Как ни осторожничал Алексей, а в яму они всё-таки угодили. Произошло это утром второго дня пути, после ночёвки в пустом укреплённом доме. Угловой каменный дом, окна первого этажа заложены кирпичом, оставлены лишь бойницы; вокруг входа (полукруглые ступени, фигурный козырёк над дверью) полуразрушенная баррикада из каких-то ящиков и мешков. Дверь разбита в щепы. В доме ни единой уцелевшей вещи. Из распоротых матрацев, валявшихся повсюду, кое-как выбрали два относительно пригодных для сна. Саня подобрала растерзанную куклу. Приладила на место ручку, висящую на полоске ткани, засунула обратно в прореху куски ваты. Сдавила, чтобы хоть как-то придать форму тельцу. Выражение страдания с лица куклы пропало…

Но это, скорее всего, был уже сон. Она просто не помнила, как уснула. Наверное, на ходу.

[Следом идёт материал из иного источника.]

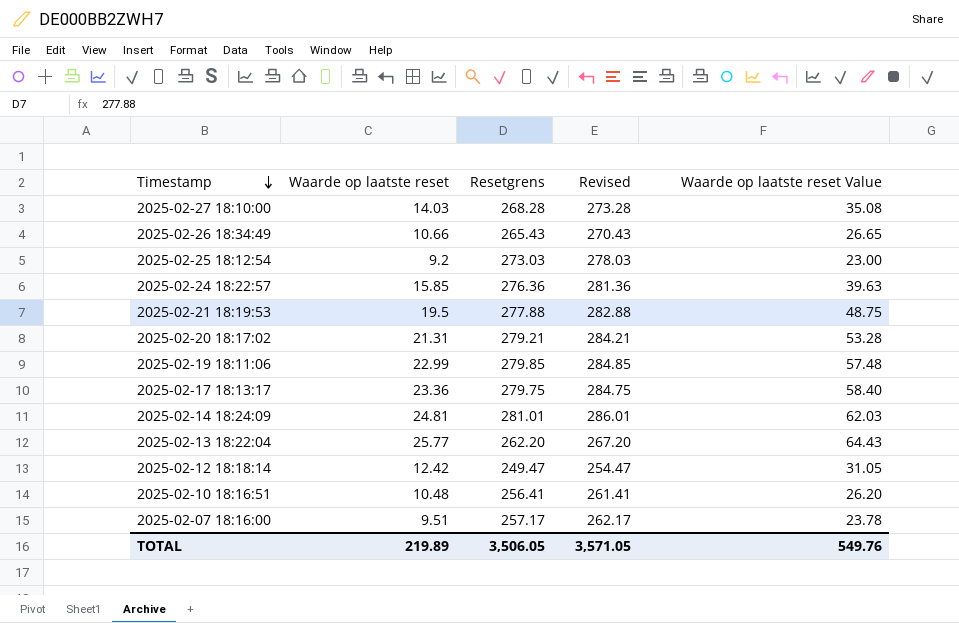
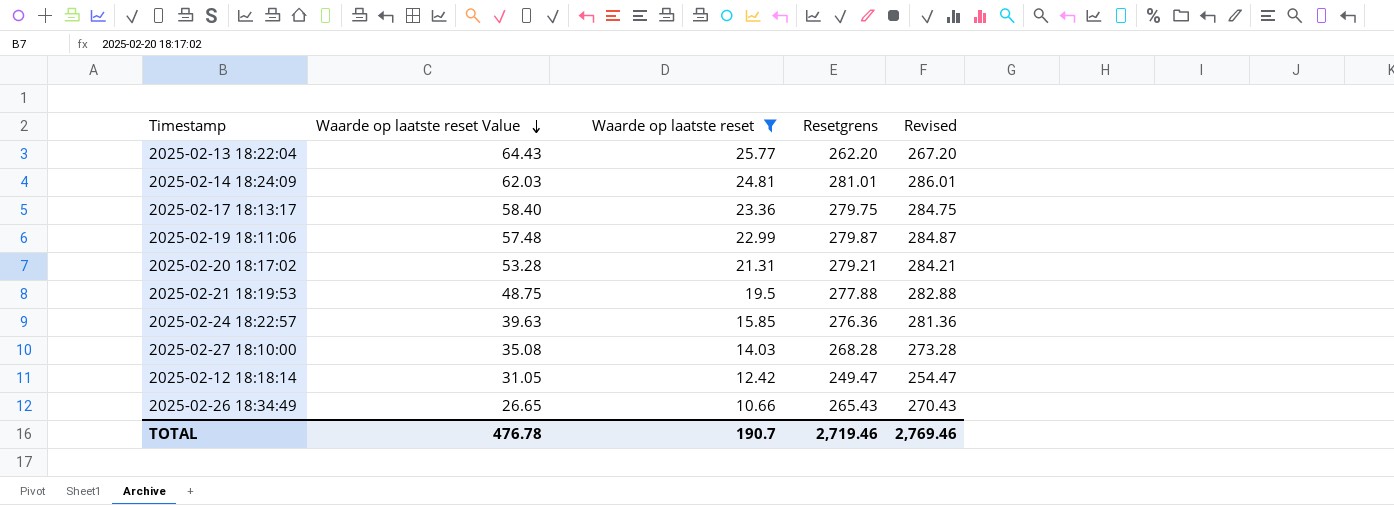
filter: none -> Waarde op laatste reset >= 10.66
row order: Timestamp descending -> Waarde op laatste reset Value descending
column Waarde op laatste reset Value | position: 5 -> 2
2025-02-19 18:11:06 | Resetgrens: 279.85 -> 279.87
2025-02-19 18:11:06 | Revised: 284.85 -> 284.87
TOTAL | Waarde op laatste reset Value: 549.76 -> 476.78
TOTAL | Waarde op laatste reset: 219.89 -> 190.7
TOTAL | Resetgrens: 3,506.05 -> 2,719.46
TOTAL | Revised: 3,571.05 -> 2,769.46

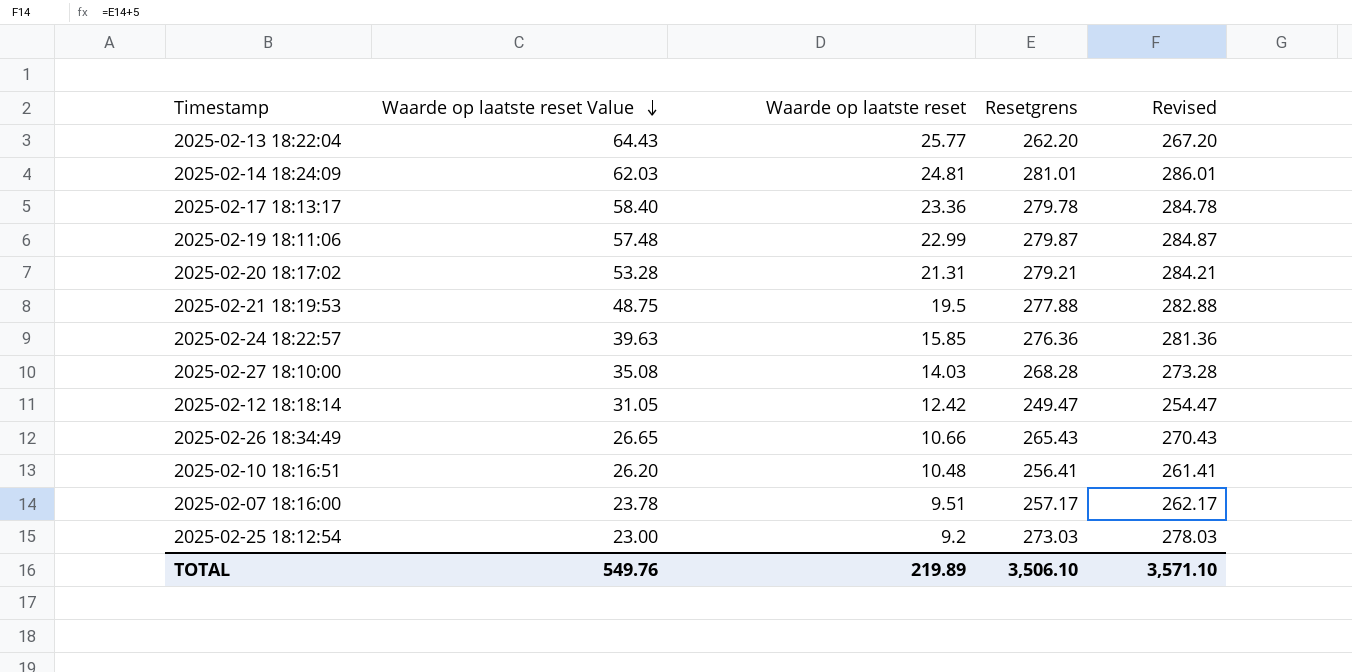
filter: Waarde op laatste reset >= 10.66 -> none
2025-02-17 18:13:17 | Resetgrens: 279.75 -> 279.78
2025-02-17 18:13:17 | Revised: 284.75 -> 284.78
TOTAL | Waarde op laatste reset Value: 476.78 -> 549.76
TOTAL | Waarde op laatste reset: 190.7 -> 219.89
TOTAL | Resetgrens: 2,719.46 -> 3,506.10
TOTAL | Revised: 2,769.46 -> 3,571.10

Ещё ей приснился Железан. Призрак Железана. Призрак стоял над нею с полуобнаженным тускло поблёскивающим мечом. Потом она видела ещё что-то, от чего задохнулась, от чего заколотилось сердце, от чего на душе остался саднящий след, а на лбу и на шее под волосами – липкий и скользкий пот… И ещё была мучительная память о чём-то невыносимо хорошем и ясном. И тоска.

Когда она проснулась, Алексей сидел у подоконника на мешке с песком, уронив голову на скрещённые руки. Из-за окна доносился негромкий скрежет и подвывание.

– Поешь, – сказал Алексей, не оборачиваясь.

Саня подошла к нему, встала за плечом.

Звуки издавали две грязно-голубые шерстистые птицы с длинными голыми шеями. Они сидели на вершине оплетённого паутиной дерева.

Давясь от отвращения, она сжевала несколько кружков всё той же жирно-мучнистой салями. Отпила из бутылки пива треть. Вытерла горлышко и забила на место жестяную крышку.

До перехода в следующий мир было ещё километров пятнадцать.

Когда они со всеми предосторожностями забрались в странно холодную машину, когда Алексей прогрел мотор и тронулся с места, медленно и осторожно, Саня спросила:

– Алёш… а вот то место, где я жила – ему всё это тоже… угрожает? Ведь получается – с двух сторон…

Он сумрачно кивнул.

– Прости меня, – сказала Саня. – Я тут… вспомнила кое-что. Как вела себя. Я была дура. Последняя дура.

Он не ответил. Только вздохнул и чуть заметно улыбнулся – уголком рта.

И в этот момент они въехали в яму. Асфальт, только что целый, просел под передними колёсами…

Алексей ударил по тормозам. Саня выставила руки и упёрлась в панель. Что-то заскрежетало, загрохотало, машина клюнула носом. Удар по днищу. И почти тишина.

Алексей выключил мотор. Откинулся назад. Саня, скосив глаза, посмотрела на него. Он был бледен до синевы.

– Значит, так, – сказал он два вдоха спустя. – Потихоньку, очень-очень медленно – перебирайся назад. И замри там.

Она поняла. Тяжесть нужно переместить.